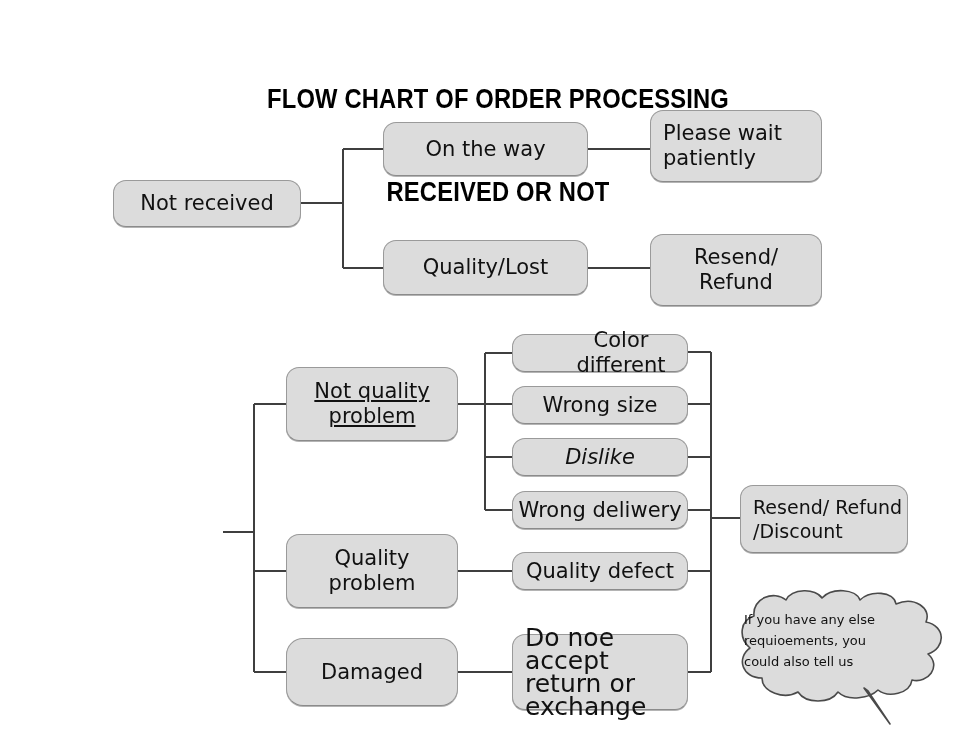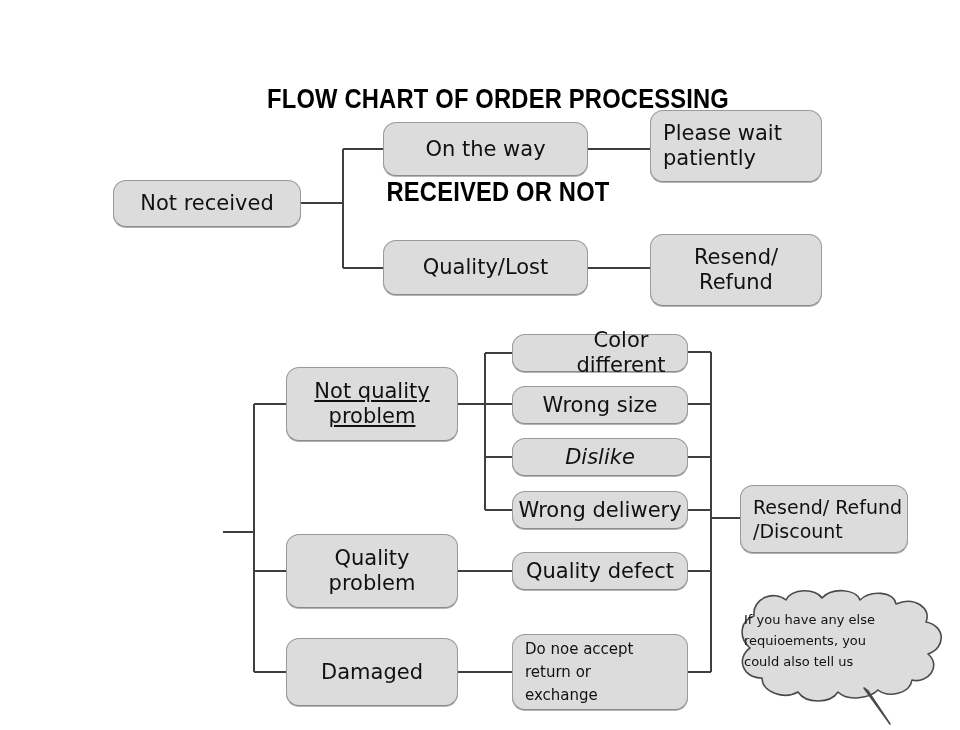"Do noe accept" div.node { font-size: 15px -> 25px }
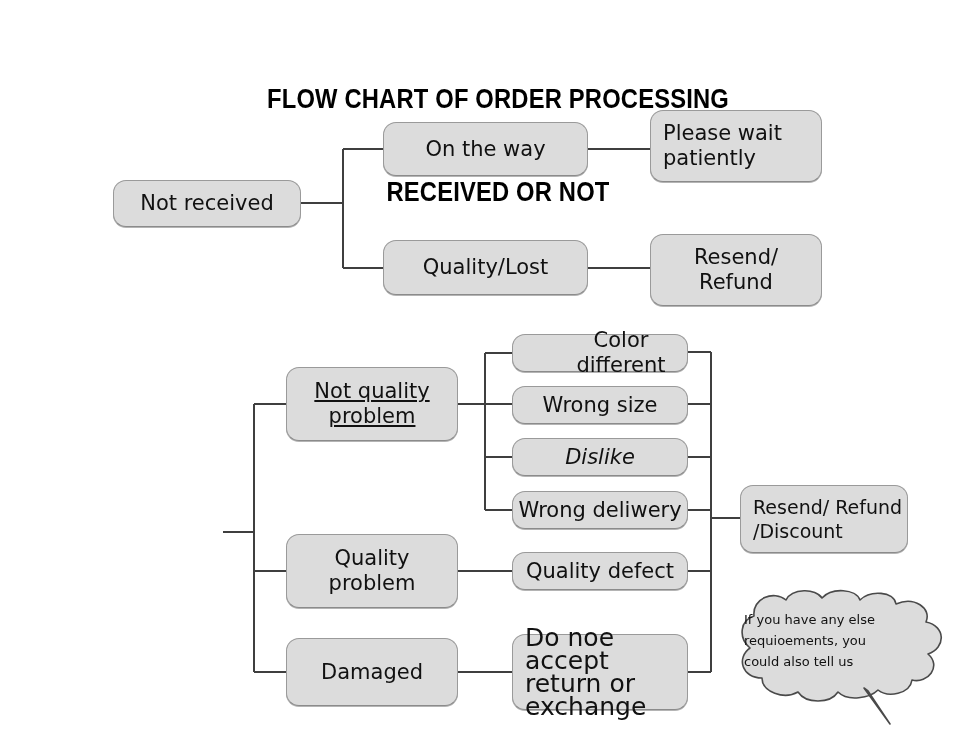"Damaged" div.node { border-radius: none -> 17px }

==

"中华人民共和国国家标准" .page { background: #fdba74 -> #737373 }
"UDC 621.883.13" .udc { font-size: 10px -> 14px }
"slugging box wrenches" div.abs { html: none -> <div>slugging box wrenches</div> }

* * *

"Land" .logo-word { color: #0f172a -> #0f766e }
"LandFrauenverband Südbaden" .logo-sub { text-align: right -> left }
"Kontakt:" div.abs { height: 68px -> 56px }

▸ EXERCISE: Using the records above, repeat exactly the run of lines that starts with the line with "font-size: 15px ->" and goes on through the line with "border-radius: none ->"; omit each picture.

▸ EXERCISE RESPONSE:
"Do noe accept" div.node { font-size: 15px -> 25px }
"Damaged" div.node { border-radius: none -> 17px }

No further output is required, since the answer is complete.